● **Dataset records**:
•••

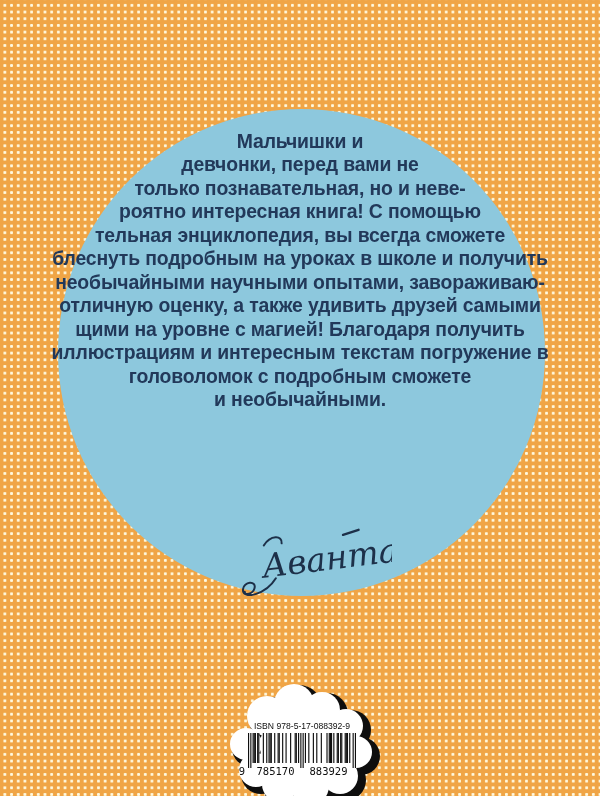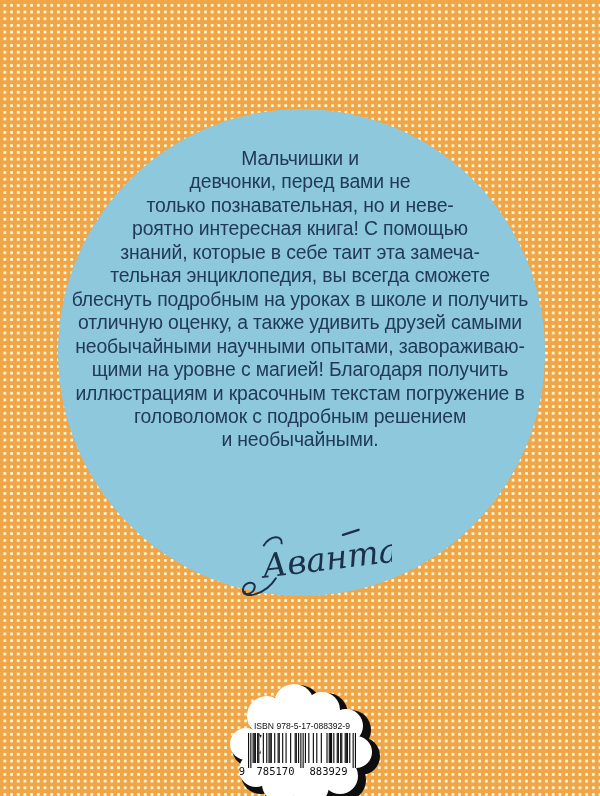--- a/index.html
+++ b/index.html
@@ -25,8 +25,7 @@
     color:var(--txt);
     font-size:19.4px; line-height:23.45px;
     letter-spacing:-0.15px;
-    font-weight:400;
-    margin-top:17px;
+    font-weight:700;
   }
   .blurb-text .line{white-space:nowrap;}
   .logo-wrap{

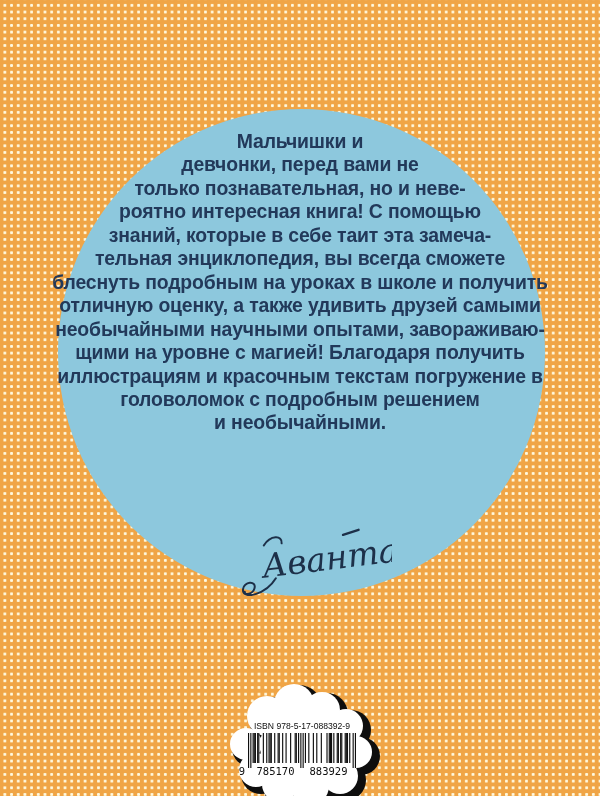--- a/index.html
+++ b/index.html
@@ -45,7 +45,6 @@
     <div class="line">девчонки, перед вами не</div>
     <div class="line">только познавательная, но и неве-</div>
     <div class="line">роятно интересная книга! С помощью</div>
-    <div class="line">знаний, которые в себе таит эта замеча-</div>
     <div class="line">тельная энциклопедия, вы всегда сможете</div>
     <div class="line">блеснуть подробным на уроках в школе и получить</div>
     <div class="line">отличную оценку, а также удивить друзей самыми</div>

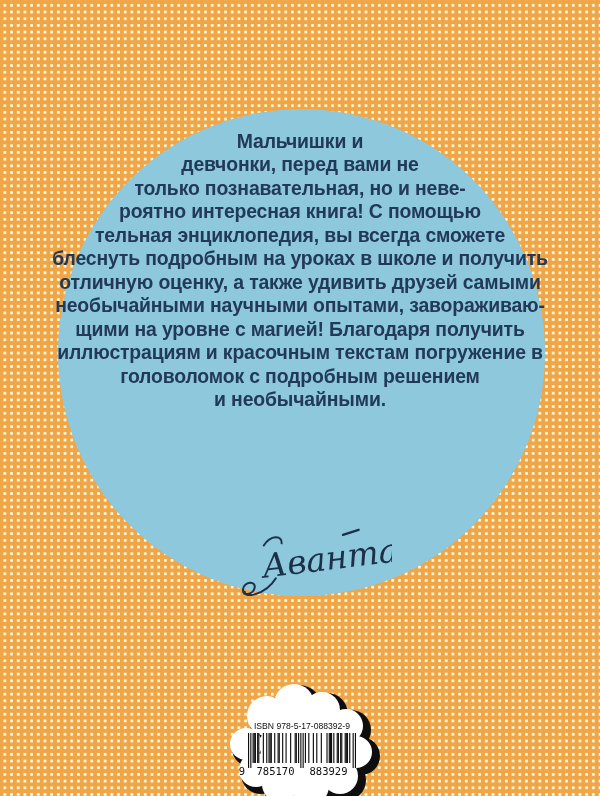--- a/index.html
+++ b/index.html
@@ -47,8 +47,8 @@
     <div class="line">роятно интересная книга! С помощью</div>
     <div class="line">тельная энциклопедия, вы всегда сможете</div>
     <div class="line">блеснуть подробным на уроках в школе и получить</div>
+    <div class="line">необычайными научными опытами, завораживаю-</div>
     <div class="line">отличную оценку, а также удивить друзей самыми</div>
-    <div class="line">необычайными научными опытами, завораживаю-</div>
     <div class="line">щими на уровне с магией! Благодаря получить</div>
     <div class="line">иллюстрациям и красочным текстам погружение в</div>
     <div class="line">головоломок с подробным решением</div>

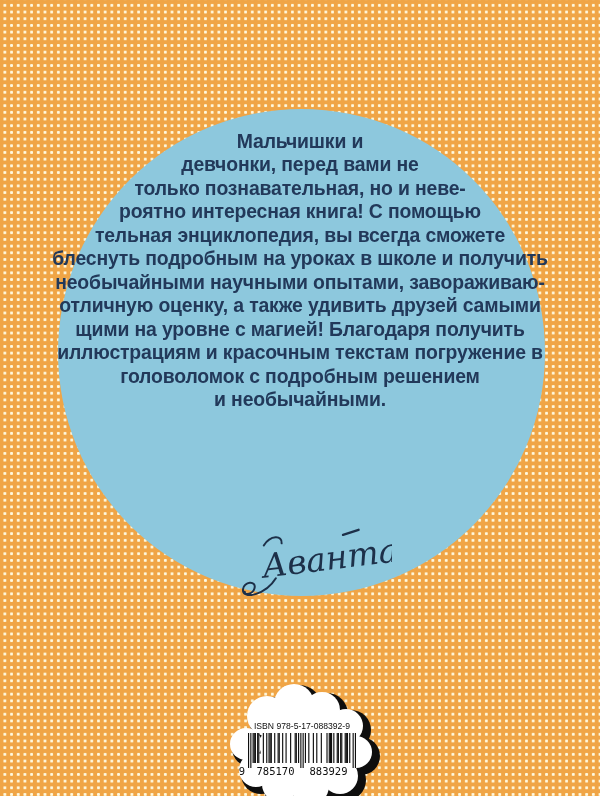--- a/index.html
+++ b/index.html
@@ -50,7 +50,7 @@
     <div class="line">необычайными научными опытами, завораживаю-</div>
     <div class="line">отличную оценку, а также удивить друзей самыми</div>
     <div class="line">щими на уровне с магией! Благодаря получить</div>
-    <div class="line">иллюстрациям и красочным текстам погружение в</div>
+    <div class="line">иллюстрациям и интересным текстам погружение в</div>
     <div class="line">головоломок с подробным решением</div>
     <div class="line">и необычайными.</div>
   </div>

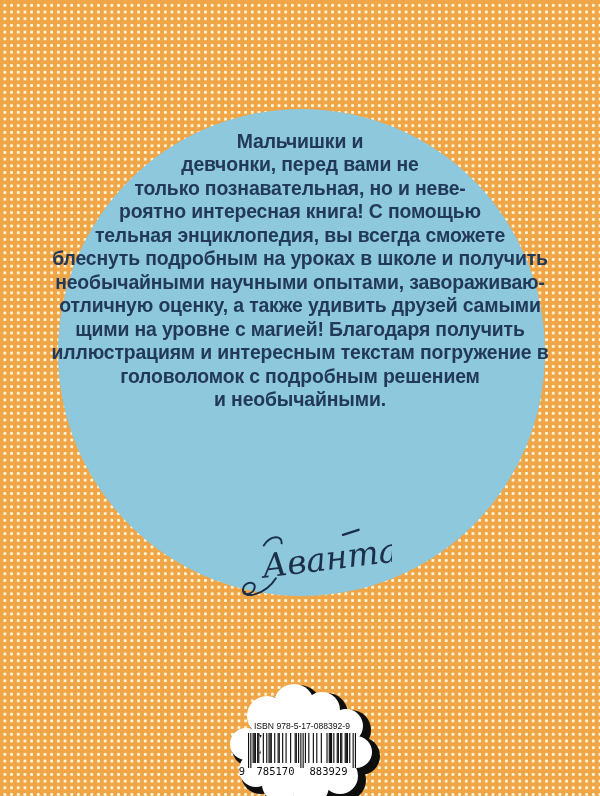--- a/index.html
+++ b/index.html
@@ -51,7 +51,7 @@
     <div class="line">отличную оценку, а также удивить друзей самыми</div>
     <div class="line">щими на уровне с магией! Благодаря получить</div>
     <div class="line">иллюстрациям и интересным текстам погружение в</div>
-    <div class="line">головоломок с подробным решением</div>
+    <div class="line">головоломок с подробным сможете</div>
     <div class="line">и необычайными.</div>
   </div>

•••

● **About this task**: Quote each record exactly as it stands, minus the pictures.

● **The answer**:
--- a/index.html
+++ b/index.html
@@ -25,8 +25,7 @@
     color:var(--txt);
     font-size:19.4px; line-height:23.45px;
     letter-spacing:-0.15px;
-    font-weight:400;
-    margin-top:17px;
+    font-weight:700;
   }
   .blurb-text .line{white-space:nowrap;}
   .logo-wrap{

--- a/index.html
+++ b/index.html
@@ -45,7 +45,6 @@
     <div class="line">девчонки, перед вами не</div>
     <div class="line">только познавательная, но и неве-</div>
     <div class="line">роятно интересная книга! С помощью</div>
-    <div class="line">знаний, которые в себе таит эта замеча-</div>
     <div class="line">тельная энциклопедия, вы всегда сможете</div>
     <div class="line">блеснуть подробным на уроках в школе и получить</div>
     <div class="line">отличную оценку, а также удивить друзей самыми</div>

--- a/index.html
+++ b/index.html
@@ -47,8 +47,8 @@
     <div class="line">роятно интересная книга! С помощью</div>
     <div class="line">тельная энциклопедия, вы всегда сможете</div>
     <div class="line">блеснуть подробным на уроках в школе и получить</div>
+    <div class="line">необычайными научными опытами, завораживаю-</div>
     <div class="line">отличную оценку, а также удивить друзей самыми</div>
-    <div class="line">необычайными научными опытами, завораживаю-</div>
     <div class="line">щими на уровне с магией! Благодаря получить</div>
     <div class="line">иллюстрациям и красочным текстам погружение в</div>
     <div class="line">головоломок с подробным решением</div>

--- a/index.html
+++ b/index.html
@@ -50,7 +50,7 @@
     <div class="line">необычайными научными опытами, завораживаю-</div>
     <div class="line">отличную оценку, а также удивить друзей самыми</div>
     <div class="line">щими на уровне с магией! Благодаря получить</div>
-    <div class="line">иллюстрациям и красочным текстам погружение в</div>
+    <div class="line">иллюстрациям и интересным текстам погружение в</div>
     <div class="line">головоломок с подробным решением</div>
     <div class="line">и необычайными.</div>
   </div>

--- a/index.html
+++ b/index.html
@@ -51,7 +51,7 @@
     <div class="line">отличную оценку, а также удивить друзей самыми</div>
     <div class="line">щими на уровне с магией! Благодаря получить</div>
     <div class="line">иллюстрациям и интересным текстам погружение в</div>
-    <div class="line">головоломок с подробным решением</div>
+    <div class="line">головоломок с подробным сможете</div>
     <div class="line">и необычайными.</div>
   </div>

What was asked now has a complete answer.